A husband-wife team of French odontology researchers at l’université Paul-Sabatier in Toulouse have been on trial in that country for research misconduct. Christine Marchal-Sixou, an associate professor, faces a charge of plagiarism, and Michel Sixou, full professor and dean of the faculty of dental medicine until September, has been charged with complicity.

In June 2006, Samer Nuwwareh, a masters student in the group of professor Sixou in Toulouse, completed his thesis with Sixou as one of his two advisors. Six months later, Marchal-Sixou, who at that time was a graduate student in her husband’s group, successfully defended her doctoral thesis. Nuwwareh’s name features in the acknowledgements of the thesis, but his own work was not otherwise cited. After getting her PhD, Marchal-Sixou joined her husband’s group as associate professor. In August 2008, Samer Nuwwareh filed suit for plagiarism of his thesis. He declared at trial:

I felt betrayed and dispossessed. Today I want to get back the ownership of my work.

Eight different experts were called in to testify. It appears clear that a good part of the work was shared by the two theses, with 44 pages out of 150 (bibliography excluded) of Marchal-Sixou’s paper being directly drawn — and in some case copy-and-pasted, which we know thanks to some telltale, identical typos — from Nuwwareh’s work. The experts agreed that this “core” was the essential and most original part of the doctoral thesis.

Most of the time during the trial was spent arguing about who copied whom, and whose work had priority. Because Nuwwareh and Marchal-Sixou worked on closely related topics and actively collaborated at that time, her defense is that the work was thus a collective effort, owned not by either researcher but by the whole group. The lawyer for Sixou and Marchal-Sixou also characterized the whole affair as:

a cabal, orchestrated by a few academics and aiming at taking [the Sixous] down. These accusations were made by the guy two years after the facts, he was manipulated.

But other details that emerged during the trial raise some interesting questions. The couple shared a single email account, for example, so every time Nuwwareh wrote to his supervisor, Marchal-Sixou could read the messages. And she defended her thesis in record time, two years instead of the usual three, benefitting from the research in her husband’s group.

The prosecution seeks a fine of 5,000 euros from both Marchal-Sixou and Sixou.

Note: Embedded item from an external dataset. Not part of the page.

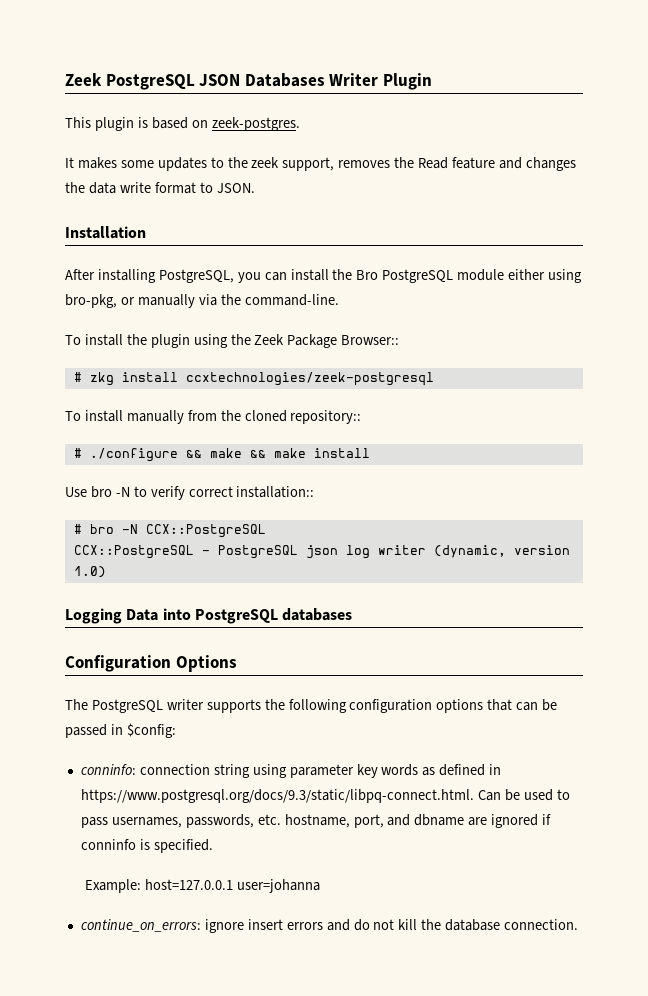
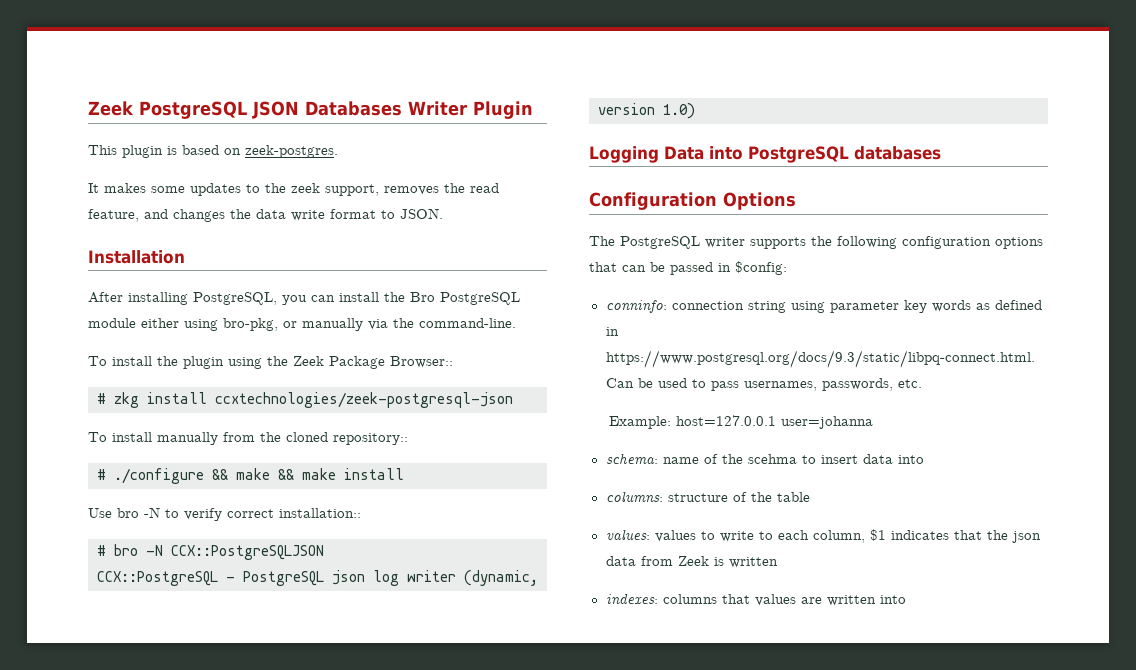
[418,157,496,169] Read feature -> [470,183,499,193] [88,209,139,222] read feature,
[185,372,434,386] ccxtechnologies/zeek-postgresql -> [215,392,513,408] ccxtechnologies/zeek-postgresql-json
[145,524,266,538] CCX::PostgreSQL -> [171,545,324,560] CCX::PostgreSQLJSON
[284,814,552,828] [80,839,213,853] [85,879,321,893] [80,919,579,933] hostname, port, and dbname are ignored if conninfo is specified. // Example: host=127.0.0.1 user=johanna // continue_on_errors: ignore insert errors and do not kill the database connection. -> [608,415,873,429] [605,453,924,465] [605,491,810,503] [605,529,1041,543] [605,556,778,568] [605,593,906,606] // Example: host=127.0.0.1 user=johanna // schema: name of the scehma to insert data into // columns: structure of the table // values: values to write to each column, $1 indicates that the json data from Zeek is written // indexes: columns that values are written into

22 thoughts on “France tries husband-wife team for research misconduct in plagiarism case”

  1. This is why no graduate student should be allowed to marry their PI and then be awarded a degree from work done in the husband’s/wife’s lab. If you marry your PI, the PI should remove themselves from any degree-granting decisions to avoid the very opportunity for appearance of bias.

  2. “The couple shared a single email account, for example, so every time Nuwwareh wrote to his supervisor, Marchal-Sixou could read the messages.”

    Um. Wow. So the dean of the school (or department) brings on his wife as a doctoral student, shares his email account with her, gives her a PhD in two years, and then hires her direct as an assistant prof in his own group? (This assumes they were married before she became a student–I’m not sure which is worse.) As atrocious as it may be, I’m not sure the plagiarism is the big story here.

    1. Even if they lose the case, and pay a measly fine of 5,000 EUR, I suspect that between salaries and grants received over the years, this amounts to peanuts or crumbs on the table. If they lose, it will be a small victory, but will justice have been served? I would say that it would be better to throw them into jail for a couple of months instead. The prosecution is not very ambitious, is it?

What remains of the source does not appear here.